Grambau was born and grew up in Buffalo, New York. In high school she enjoyed intramural sports and study hall in the library. After graduation she attended nearby Erie Community College, where she trained to be a medical assistant. She worked as a dental assistant for a year before realizing it wasn’t for her. She soon found a new job as a proofreader at a publishing house.

She met Fred Grambau in 1975 through mutual friends while attending the Allentown Art Festival in Buffalo. He’d been a standout player at the University of Michigan and played pro football for the Kansas City Chiefs. When they met, he was playing for the Canadian Football League. The two hit it off and were married a few years later.

When Fred’s pro football career ended, the couple began looking for new opportunities.
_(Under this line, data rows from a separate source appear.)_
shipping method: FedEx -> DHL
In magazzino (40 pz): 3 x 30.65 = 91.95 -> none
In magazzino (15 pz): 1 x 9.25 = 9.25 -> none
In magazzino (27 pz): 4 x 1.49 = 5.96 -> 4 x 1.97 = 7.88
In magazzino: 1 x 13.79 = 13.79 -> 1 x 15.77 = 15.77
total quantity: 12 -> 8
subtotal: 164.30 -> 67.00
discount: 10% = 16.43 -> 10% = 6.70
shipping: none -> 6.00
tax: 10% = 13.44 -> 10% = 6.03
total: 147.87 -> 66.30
In the fall of 1976 they pulled anchor and moved to Park City, a town Fred has visited briefly in the early 70s on his way home from the Rose Bowl (Michigan lost). "My parents thought we were crazy," Grambau recalls. "I’d lived in Buffalo all my life, so this was a huge move."

They skied almost every day that first winter, then began looking for jobs in the spring. Fred took a job in construction, the first step toward what would become a long and successful career as a builder and real estate developer. An ad in the Park Record for a library aide at the high school caught Grambau’s eye. "It was right down my alley so I applied and, surprisingly, got the job," she says.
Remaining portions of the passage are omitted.